What’s shark-fin soup?
This glutinous broth is a traditional Chinese dish dating back more than 1,000 years. Once a rare delicacy consumed only by the Chinese aristocracy, it played an important role as an indicator of social standing. The fibres take on a consistency similar to noodles, but they have virtually no taste or nutritional value, so chicken stock or something similar is added to improve the flavour.
Blacktip reef shark, listed as Near Threatened on the IUCN Red List, killed for its fins in West Papua, Indonesia. © Ethan Daniels/Getty
Why is it a problem?
In the past 20 years or so, the demand for shark-fin soup has rocketed. It is still associated with privilege and social rank – a bowl of soup can cost up to US$100 – but the explosive growth in the Chinese economy means that hundreds of millions of people can now afford this luxury. Many consider it de rigueur at important events such as weddings, birthdays, business banquets and during Chinese New Year celebrations.
Shark-fin soup is also popular in traditional Chinese medicine (although research suggests that it contains so much mercury and other toxins it is barely fit for human consumption). It is estimated that as many as 73 million sharks are killed for shark-fin soup every year – an indiscriminate slaughter that is pushing many species to the brink of extinction.
A bowl of shark’s fin soup. © Stefan Irvine/LightRocket/Getty
Why should we care?
Many people fear sharks and don’t care whether they survive or not. But, ecologically, as top predators their disappearance will disrupt entire ocean ecosystems. Economically, they are worth more alive than dead – in contrast to the short-lived profits of shark finning, shark diving has become a sustainable, multi-million pound business.
Scientifically, medical researchers want to learn how shark wounds heal so quickly and how they seem to be resistant to cancer. Spiritually, an ocean without sharks is unthinkable – like the Serengeti without lions.
Are sharks protected?
In 1999, the UN developed the International Plan of Action for the Conservation and Management of Sharks, but no country is forced to participate and progress has been slow. Beyond that, shark legislation varies greatly between states, providing anything from zero (Hong Kong) to weak to full protection (the Bahamas).

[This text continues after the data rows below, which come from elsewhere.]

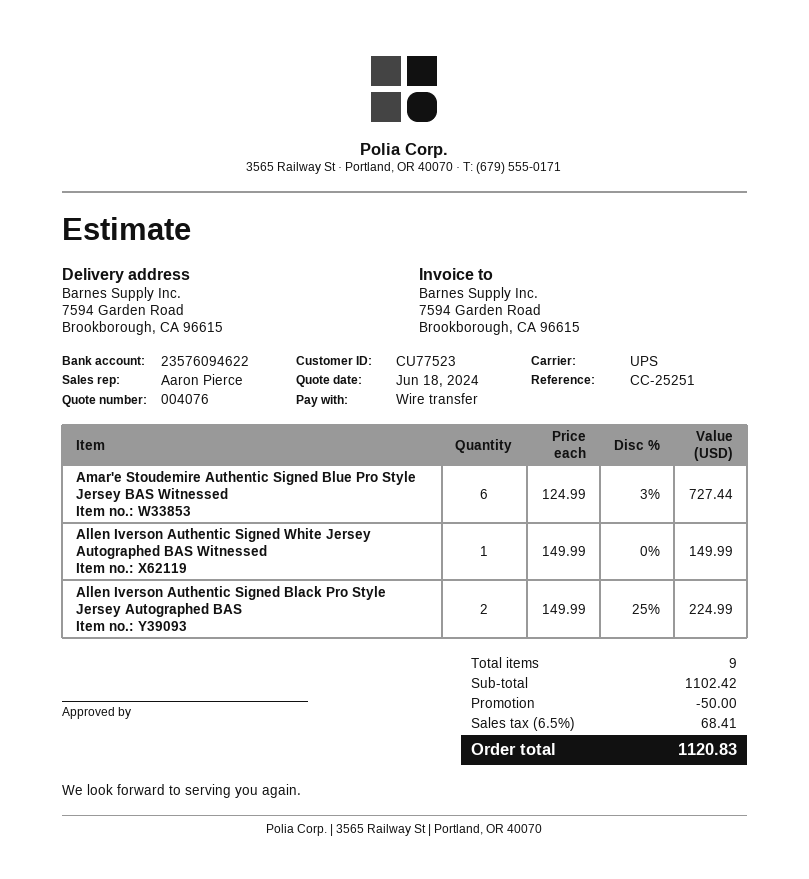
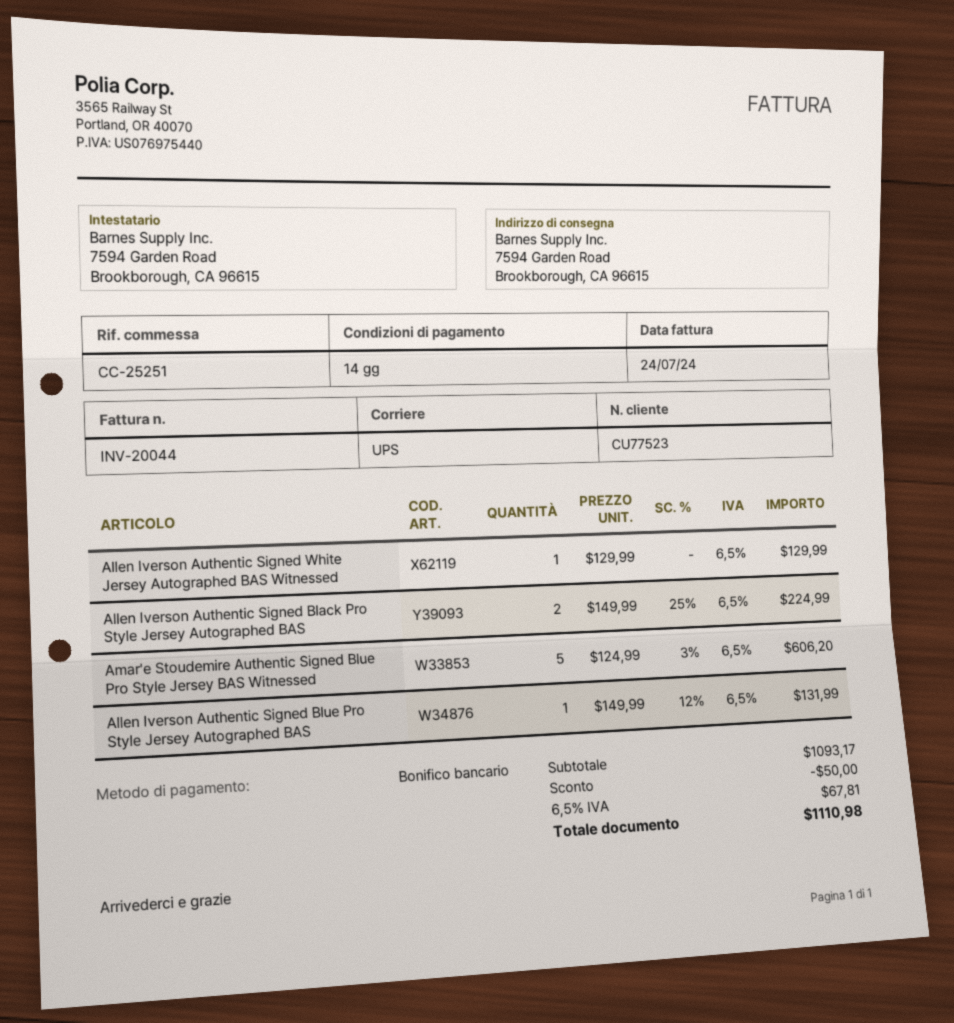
Amar'e Stoudemire Authentic Signed Blue Pro Style Jersey BAS Witnessed: 6 x 124.99 - 3% = 727.44 -> 5 x 124.99 - 3% = 606.20
Allen Iverson Authentic Signed White Jersey Autographed BAS Witnessed: 1 x 149.99 = 149.99 -> 1 x 129.99 = 129.99
Allen Iverson Authentic Signed Blue Pro Style Jersey Autographed BAS: none -> 1 x 149.99 - 12% = 131.99
subtotal: 1102.42 -> 1093.17
tax: 6.5% = 68.41 -> 6.5% = 67.81
total: 1120.83 -> 1110.98

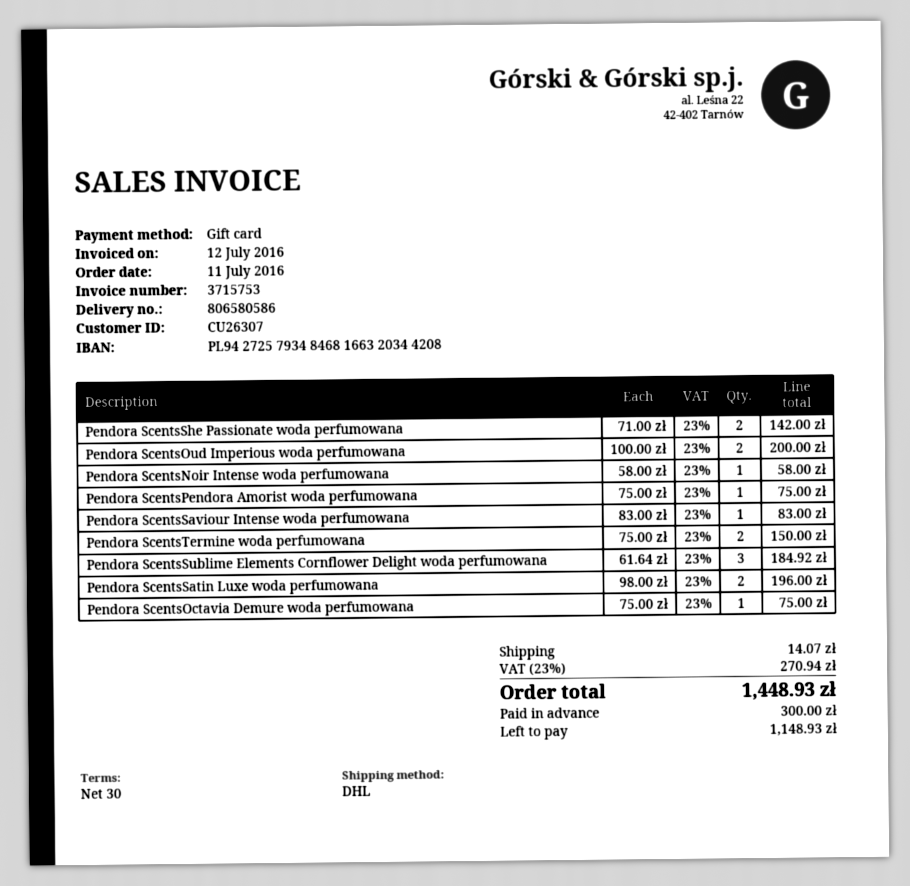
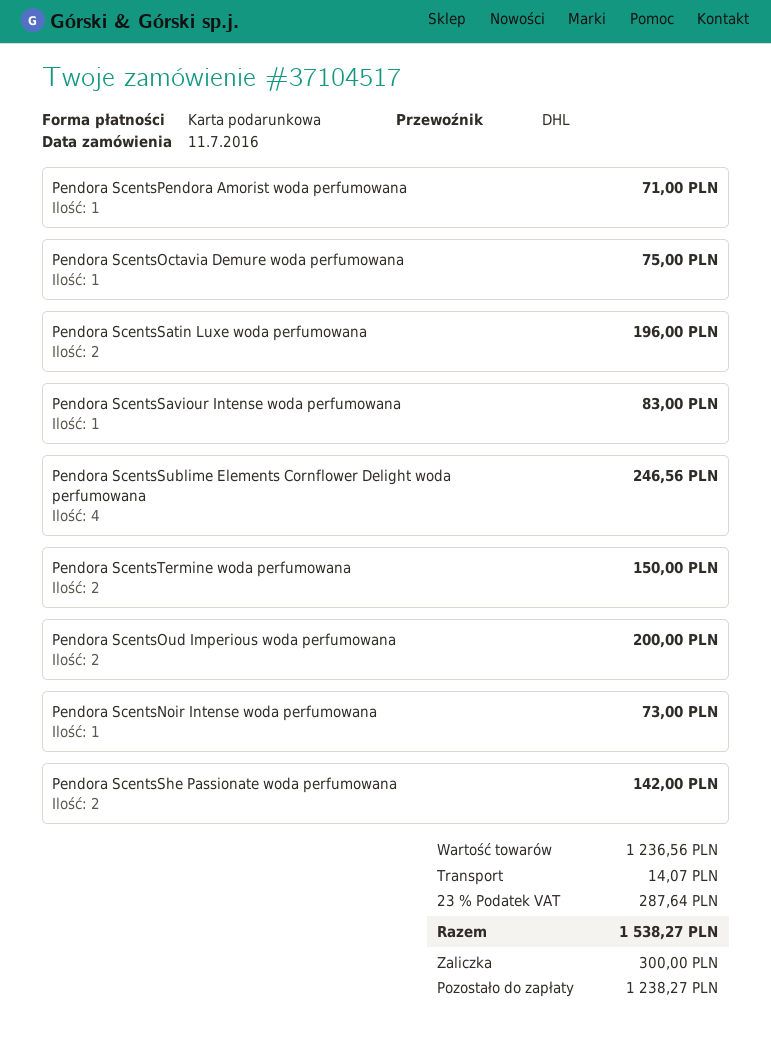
Pendora ScentsNoir Intense woda perfumowana: 1 for 58.00 -> 1 for 73.00
Pendora ScentsPendora Amorist woda perfumowana: 1 for 75.00 -> 1 for 71.00
Pendora ScentsSublime Elements Cornflower Delight woda perfumowana: 3 for 184.92 -> 4 for 246.56
tax: 23% = 270.94 -> 23% = 287.64
total: 1448.93 -> 1538.27
balance: 1148.93 -> 1238.27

The US Shark Conservation Act 2010 requires that all sharks (except smooth dogfish) be brought ashore with their fins intact. Many people believe this is the only way to secure an enforceable ban on shark finning, while enabling the collection of species-specific management data. The EU approved similar legislation in 2013, and other countries are following suit. Trade in a number of shark species is banned or controlled under the Convention on International Trade in Endangered Species (CITES).
What else can be done?
It is critical to reduce demand, by changing attitudes. There are encouraging signs that shark-fin soup consumption is declining and several dozen airlines and hotel chains have stopped serving it. In 2012, the Chinese Government banned it at official functions, though the motive was more for austerity than conservation.
Dried shark fins for sale in a Taipei market. © Craig Ferguson/LightRocket/Getty
Despite progress, shark-fin soup is still a long way from being relegated to history. Also, a new problem has arisen: fishermen are switching to shark meat and creating new appetites for a product that wasn’t popular before. In many countries trade in shark meat has grown exponentially – so finning bans alone aren’t enough to reduce the number of sharks being killed. A new approach is clearly needed.